According to Evo, the motors (also available in a generator format) have demonstrated a peak power density of 5kW/kg (2.5kW/kg nominal). This is 33% better than its previous motors and puts them well above the US Department of Energy’s power density targets for 2015 and 2020. The weight measurements included all of the motor and generator components, including their housings, shafts and resolvers.

Evo says its machines will also cost less to manufacture than other permanent-magnet motor/generators, because of their higher power and torque densities (and thus, lower material costs) and their simple, yet robust, designs optimised for low-cost, high-volume manufacturing. The technology has undergone extensive reliability, endurance, shock and vibration testing, including road tests.

Evo is collaborating with automotive partners to develop drive systems and other products for various vehicle platforms.
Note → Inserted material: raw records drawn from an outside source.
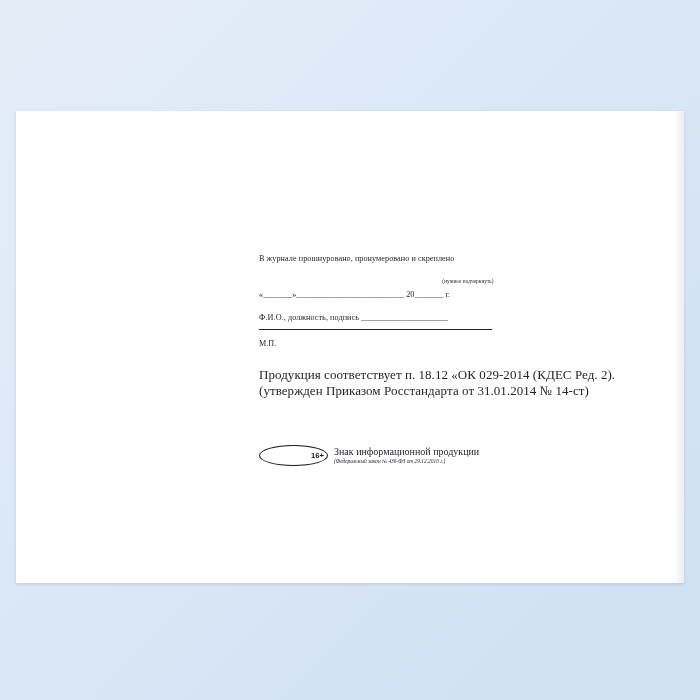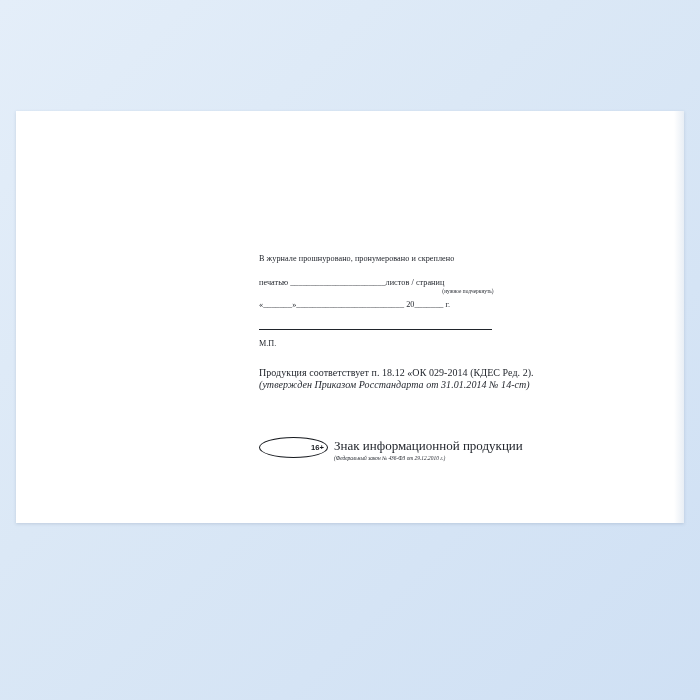--- a/index.html
+++ b/index.html
@@ -18,21 +18,21 @@
     width: 700px;
     height: 700px;
     background: linear-gradient(135deg, #e4eef9 0%, #dbe8f6 40%, #cfe0f4 100%);
   }
   
   #sheet {
     position: absolute;
     left: 16px;
     top: 111px;
     width: 668px;
-    height: 412px;
+    height: 472px;
     background: #ffffff;
     box-shadow: 0 1px 3px rgba(60,80,110,0.18);
   }
   
   #sheet:after {
     content: "";
     position: absolute;
     right: 0;
     top: 0;
     width: 10px;
@@ -76,28 +76,28 @@
     margin-top: 5px;
   }
 
   .mp {
     font-size: 8.2px;
     padding-right: 38px;
     margin-top: 9px;
   }
 
   .ital {
-    font-style: italic;
   }
 
   #certblock {
     margin-top: 19px;
   }
   #certblock .line {
-    font-size: 10px;
+    font-size: 13px;
+    text-align: right;
   }
   .cert-gap { height: 10px; }
 
   
   #agerow {
     display: flex;
     align-items: flex-start;
     margin-top: 14px;
   }
   #agemark {
@@ -114,21 +114,21 @@
     color: #15181d;
     flex: 0 0 auto;
     margin-top: 1px;
     padding-left: 48px;
   }
   #agetexts {
     margin-left: 6px;
     padding-top: 2px;
   }
   #agetexts .t1 {
-    font-size: 13px;
+    font-size: 10px;
     white-space: nowrap;
   }
   #agetexts .t2 {
     font-size: 5.4px;
     font-style: italic;
     white-space: nowrap;
     margin-top: 1px;
   }
 </style>
 </head>
@@ -136,25 +136,25 @@
 
 <div id="stage">
 
   <div id="sheet">
 
     <div id="textblock">
 
       <div>
         <div class="line">В журнале прошнуровано, пронумеровано и скреплено</div>
         <div class="gap-lg"></div>
-        <div class="line">печатью _______________________листов / страниц</div>
         <div class="sub sub-indent">(нужное подчеркнуть)</div>
         <div class="gap-sm"></div>
         <div class="line">«_______»__________________________ 20_______ г.</div>
         <div class="gap-lg"></div>
+        <div class="line">Ф.И.О., должность, подпись _____________________</div>
         <div class="rule"></div>
         <div class="mp">М.П.</div>
       </div>
 
       <div id="certblock">
         <div class="line">Продукция соответствует п. 18.12 «ОК 029-2014 (КДЕС Ред. 2).</div>
         <div class="line ital">(утвержден Приказом Росстандарта от 31.01.2014 № 14-ст)</div>
         <div class="cert-gap"></div>
         <div class="cert-gap"></div>
         <div class="cert-gap"></div>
For example, it has supplied high-torque machines with peak outputs of 200kW/660Nm (100kW/240Nm nominal) and weighing only 40kg to several hybrid and electric vehicle developers.
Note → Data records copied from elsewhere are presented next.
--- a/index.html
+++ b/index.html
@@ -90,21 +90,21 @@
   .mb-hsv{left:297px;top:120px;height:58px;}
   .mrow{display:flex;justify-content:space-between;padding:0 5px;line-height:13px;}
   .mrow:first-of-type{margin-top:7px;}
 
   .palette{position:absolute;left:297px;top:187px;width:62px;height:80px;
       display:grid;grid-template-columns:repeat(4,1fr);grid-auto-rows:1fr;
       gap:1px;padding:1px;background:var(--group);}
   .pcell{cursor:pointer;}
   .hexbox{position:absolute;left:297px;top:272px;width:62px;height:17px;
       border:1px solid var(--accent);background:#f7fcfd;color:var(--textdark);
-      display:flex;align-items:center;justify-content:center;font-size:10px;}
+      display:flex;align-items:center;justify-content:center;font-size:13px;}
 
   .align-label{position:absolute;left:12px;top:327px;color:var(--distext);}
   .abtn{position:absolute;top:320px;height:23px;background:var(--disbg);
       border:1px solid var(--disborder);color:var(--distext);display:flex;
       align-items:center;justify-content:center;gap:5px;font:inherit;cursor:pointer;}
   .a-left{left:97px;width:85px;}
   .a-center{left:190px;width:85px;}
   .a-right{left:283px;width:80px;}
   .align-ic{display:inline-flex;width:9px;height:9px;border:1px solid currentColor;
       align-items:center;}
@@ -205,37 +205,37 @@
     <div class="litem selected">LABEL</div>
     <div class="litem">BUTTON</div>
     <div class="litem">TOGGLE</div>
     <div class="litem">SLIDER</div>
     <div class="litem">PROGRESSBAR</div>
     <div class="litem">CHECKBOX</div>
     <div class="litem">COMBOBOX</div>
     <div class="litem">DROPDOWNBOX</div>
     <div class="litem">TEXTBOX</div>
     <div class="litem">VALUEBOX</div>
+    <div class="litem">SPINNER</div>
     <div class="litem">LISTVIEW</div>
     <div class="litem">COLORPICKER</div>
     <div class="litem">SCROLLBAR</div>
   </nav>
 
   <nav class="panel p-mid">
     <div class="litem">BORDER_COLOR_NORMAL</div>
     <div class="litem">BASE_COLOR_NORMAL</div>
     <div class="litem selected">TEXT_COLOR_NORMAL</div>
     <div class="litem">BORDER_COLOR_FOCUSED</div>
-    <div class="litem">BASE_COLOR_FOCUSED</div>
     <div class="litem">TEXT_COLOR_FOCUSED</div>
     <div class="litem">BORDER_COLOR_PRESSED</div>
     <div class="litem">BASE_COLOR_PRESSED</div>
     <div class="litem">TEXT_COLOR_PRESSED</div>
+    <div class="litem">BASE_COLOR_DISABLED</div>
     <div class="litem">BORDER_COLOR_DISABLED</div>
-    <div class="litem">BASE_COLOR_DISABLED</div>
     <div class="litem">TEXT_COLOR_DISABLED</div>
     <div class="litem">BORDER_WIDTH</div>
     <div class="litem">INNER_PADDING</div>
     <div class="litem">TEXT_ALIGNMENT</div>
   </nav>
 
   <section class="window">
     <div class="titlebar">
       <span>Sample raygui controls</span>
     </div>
Lotus Engineering is using Evo motor/generators in its Evora 414E Hybrid concept vehicle which it unveiled at the Geneva Motor Show earlier this year. The vehicle has two Evo drive motors, each providing 152kW of power and 400Nm of torque, and a 35kW range extender system based on Evo’s generator technology.

Evo is also developing larger models for commercial vehicle applications and an ultra-compact motor suitable for light-duty electric vehicle applications.

“Evo’s axial-flux technology is based on a new paradigm of machine design,” says the company’s CEO, David Latimer. “We are committed to bringing this exciting technology to market and, by doing so, to further accelerate the global trend toward powertrain hybridisation and electrification and, more generally, to lower-carbon vehicles.”

Evo Electric was founded in 2006 by Dr Michael Lampérth and Dr Malte Jaensch to commercialise an axial-flux technology originally developed at Imperial College in London. Commercial activities began in June 2007 using seed capital from private individuals and from professional investors including Imperial Innovations, which helps scientist-entrepreneurs to commercialise their ideas and has exclusive access to scientific and technological developments from Imperial College.

Initially, Evo operated from the Imperial Incubator which provides office and laboratory space for new companies. It soon relocated to new premises in Woking, Surrey, where its facilities include high-power machine testing facilities, a prototyping workshop and an assembly area.